Only the number is needed: the count of lines in the records with the word "framework".

+++++

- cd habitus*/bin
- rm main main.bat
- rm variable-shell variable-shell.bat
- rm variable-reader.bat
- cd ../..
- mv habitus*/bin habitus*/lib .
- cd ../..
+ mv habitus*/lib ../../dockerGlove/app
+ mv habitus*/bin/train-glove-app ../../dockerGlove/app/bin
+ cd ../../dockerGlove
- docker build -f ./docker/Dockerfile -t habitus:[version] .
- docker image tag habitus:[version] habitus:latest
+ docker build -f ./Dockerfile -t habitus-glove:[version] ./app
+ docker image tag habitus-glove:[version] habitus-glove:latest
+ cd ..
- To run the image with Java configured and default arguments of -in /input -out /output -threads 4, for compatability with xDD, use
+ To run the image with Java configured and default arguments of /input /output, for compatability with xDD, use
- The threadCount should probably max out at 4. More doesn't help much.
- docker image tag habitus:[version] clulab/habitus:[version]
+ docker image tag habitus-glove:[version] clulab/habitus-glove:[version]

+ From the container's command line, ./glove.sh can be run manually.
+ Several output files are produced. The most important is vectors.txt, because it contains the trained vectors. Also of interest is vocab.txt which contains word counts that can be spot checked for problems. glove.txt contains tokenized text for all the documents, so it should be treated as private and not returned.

+++++

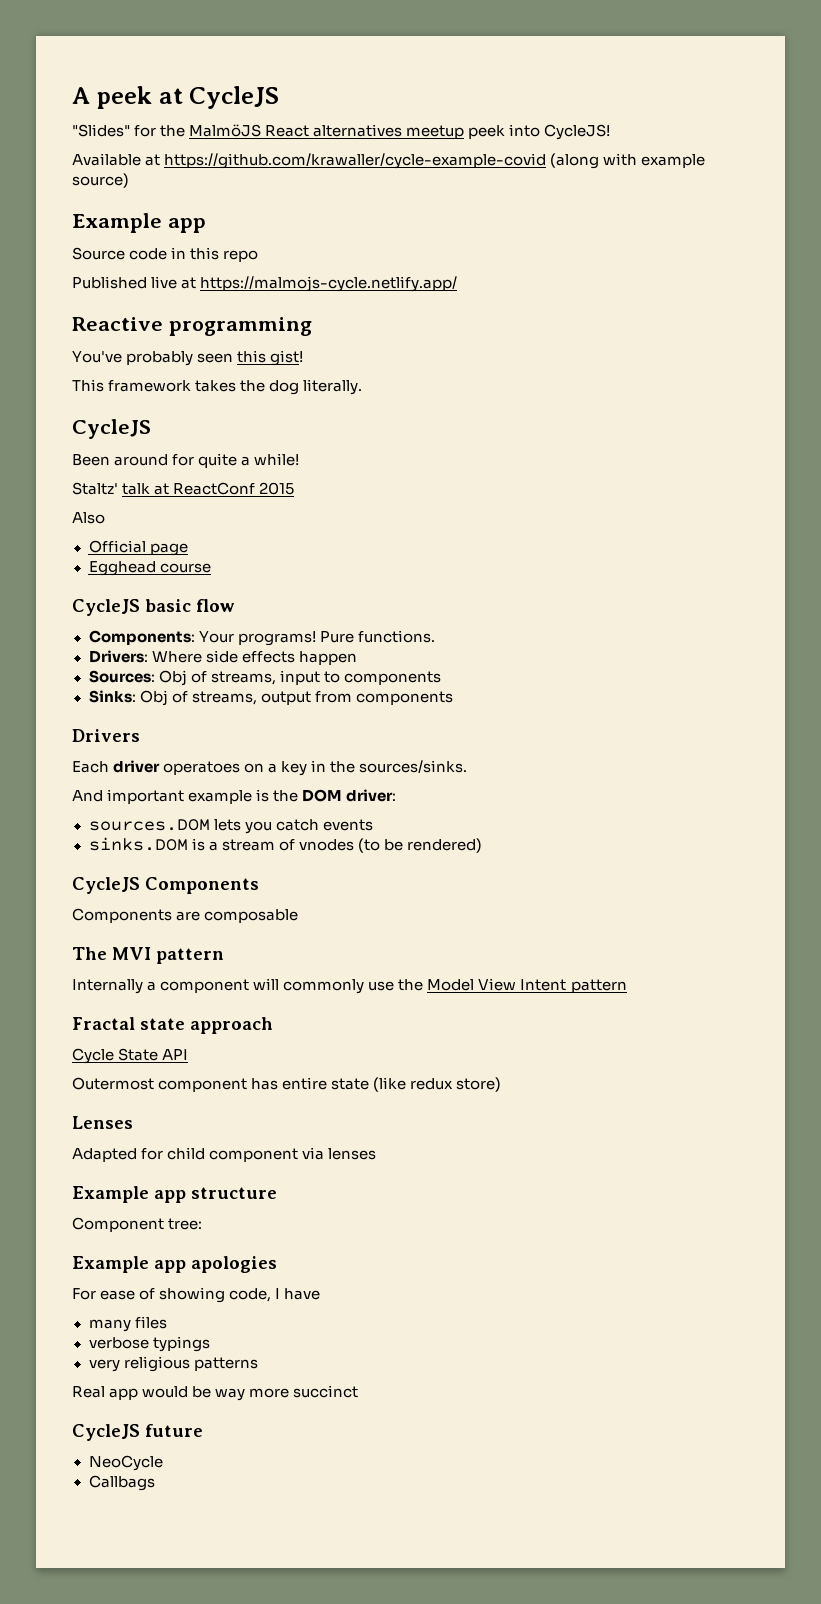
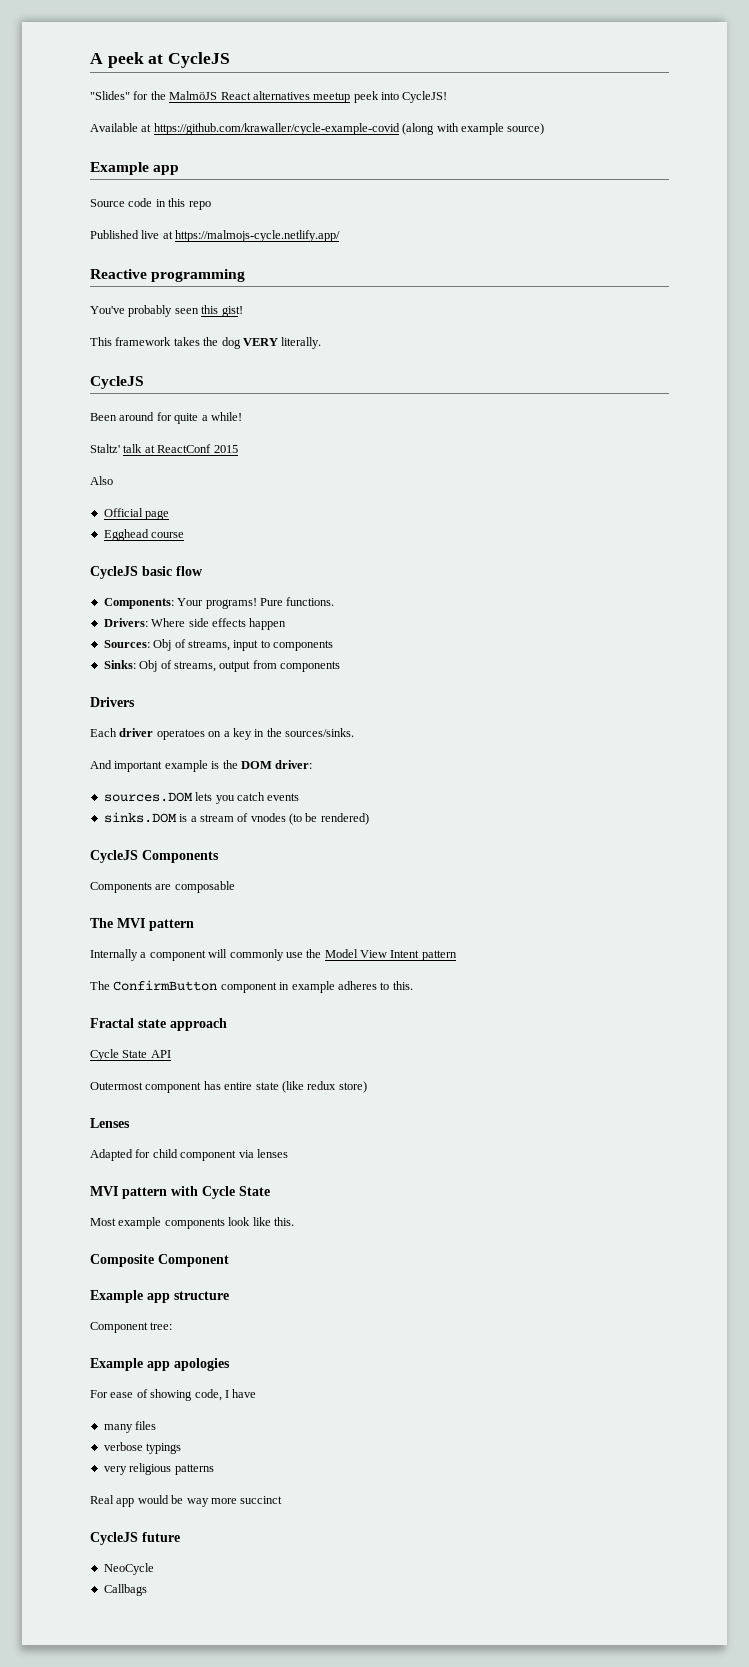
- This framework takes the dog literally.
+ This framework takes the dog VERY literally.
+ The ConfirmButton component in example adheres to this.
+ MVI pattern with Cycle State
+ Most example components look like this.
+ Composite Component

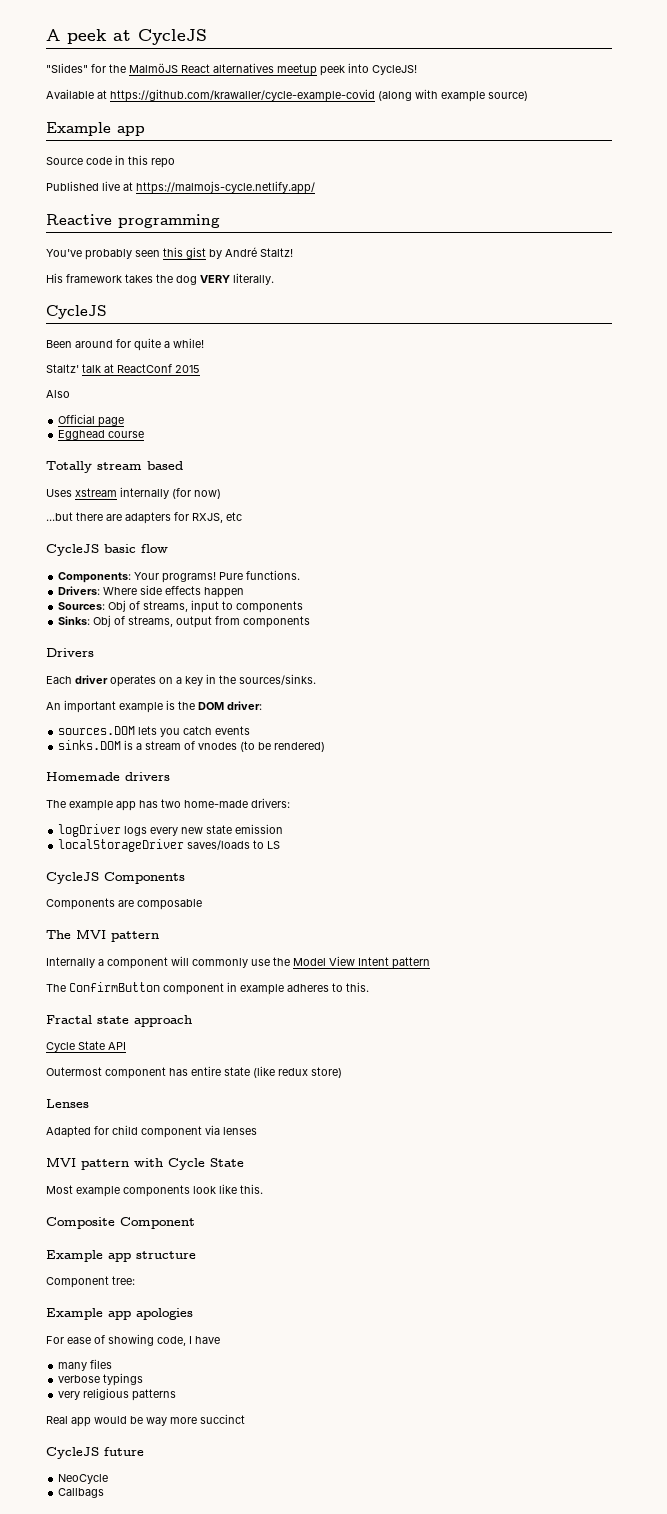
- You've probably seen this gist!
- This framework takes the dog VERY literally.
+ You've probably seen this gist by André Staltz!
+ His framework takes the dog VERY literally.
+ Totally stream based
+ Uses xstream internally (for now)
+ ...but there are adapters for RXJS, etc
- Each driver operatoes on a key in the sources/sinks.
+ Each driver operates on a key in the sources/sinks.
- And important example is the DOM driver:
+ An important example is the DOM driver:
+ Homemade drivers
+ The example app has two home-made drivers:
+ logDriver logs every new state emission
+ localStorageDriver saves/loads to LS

+++++

— RESPONSE TO THIS EXERCISE —
4